Before running this notebook you should ensure that the required packages are installed. The main libraries we will use are:

- **pandas** for data manipulation
- **numpy** for numerical arrays
- **seaborn** and **matplotlib** for plotting
- **scikit‑learn** for machine learning models and evaluation metrics

Run the following cell to import these libraries.

In [None]:
import numpy as np
import pandas as pd
import matplotlib.pyplot as plt
import seaborn as sns

# scikit‑learn imports
from sklearn.datasets import load_iris
from sklearn.model_selection import train_test_split, cross_val_score
from sklearn.ensemble import RandomForestClassifier
from sklearn.metrics import classification_report, confusion_matrix, precision_recall_fscore_support
from sklearn.preprocessing import StandardScaler
from sklearn.cluster import KMeans

# display settings
sns.set(style='whitegrid')
pd.set_option('display.max_rows', 10)
pd.set_option('display.max_columns', None)

## 1. Supervised classification with the Iris dataset

To illustrate a complete machine learning workflow we will use the classic **Iris** dataset. This dataset contains measurements of three species of iris flower (setosa, versicolor and virginica). Each sample includes four numerical features:

1. *Sepal length*
2. *Sepal width*
3. *Petal length*
4. *Petal width*

Our goal is to build a classifier that predicts the species based on these measurements. The steps below walk you through loading the dataset, exploring it, training a model and evaluating its performance.

In [None]:
iris = load_iris()
# This is a shortcut to a built-in dataset for tutorials. 
# A real world equivalent might use something like pandas.read_excel(...) to load tabular/spreadsheet data.

X = pd.DataFrame(iris.data, columns=iris.feature_names)  
# By the way, in Python variables are usually lowercase... 
#   but in mathematical Python, many people break that coding convention to use the maths convention of uppercase for matrices.

y = pd.Series(iris.target, name='species')

print('Shape of feature matrix:', X.shape)
print('Number of labels:', y.nunique())

# Display the first few rows of the data
iris_df = pd.concat([X, y], axis=1)
iris_df.head()  # By the way, in Jupyter Notebooks, the last thing in the cell is automatically printed.

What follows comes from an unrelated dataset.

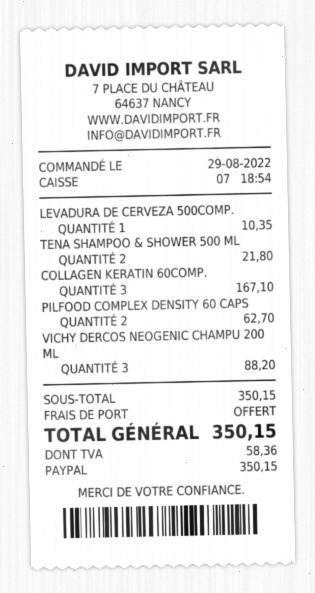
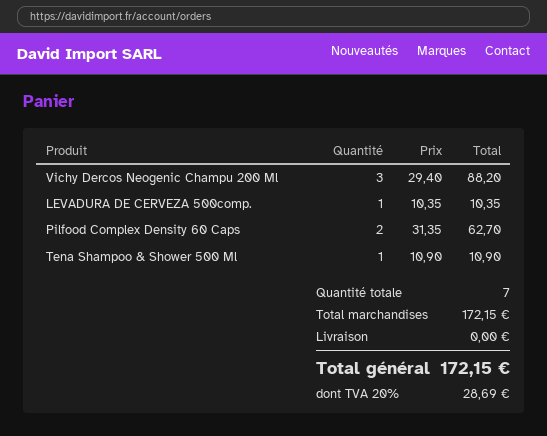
TENA SHAMPOO & SHOWER 500 ML: 2 for 21.80 -> 1 for 10.90
COLLAGEN KERATIN 60COMP.: 3 for 167.10 -> none
subtotal: 350.15 -> 172.15
tax: 58.36 -> 28.69
total: 350.15 -> 172.15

### Exploratory data analysis

Before building models it is important to explore the data. A quick way to visualise pairwise relationships between numerical features coloured by the class is to use `seaborn.pairplot`. This can highlight how separable the species are.

In [None]:
# Pairplot of features coloured by species
sns.pairplot(iris_df, hue='species', diag_kind='hist')
plt.suptitle('Pairwise feature relationships in the Iris dataset', y=1.02)
plt.show()

<div style="
  background-color:#e6f3ff;
  border-left:6px solid #2196F3;
  padding:10px 16px;
  border-radius:6px;
  font-size:14px;
">
  Looking at these plots... what do you expect a model to learn about how to the species of an unknown flower?
</div>


My notes...



### Train–test split

We will split the dataset into a **training set** and a **test set** so that we can evaluate (with the test set) how well our classifier (which learns from the training set) generalises to novel data. A common practice is to use 70–80% of the data for training and the remainder for testing.

<div style="
  background-color:#e6f3ff;
  border-left:6px solid #2196F3;
  padding:10px 16px;
  border-radius:6px;
  font-size:14px;
">
  Can you think of cases where this may be problematic?
</div>

My notes...

In [None]:
# Create a train/test split
X_train, X_test, y_train, y_test = train_test_split(X, y, test_size=0.3, random_state=42, stratify=y)

print('Training samples:', X_train.shape[0])
print('Test samples:', X_test.shape[0])

### Fitting a Random Forest classifier

A **decision tree** in machine learning is just like one you might draw out to explain how to follow a decision process in real life... like:

```
is petal_length < 2.5?
 ├── yes → class = setosa
 └── no → is petal_width < 1.8?
        ├── yes → class = versicolor
        └── no → class = virginica
```

This tree repeatedly subsets the data until most data fed to it is given a satisfactory label. Such a tree can be automatically learned from data, using `sklearn` or similar tools.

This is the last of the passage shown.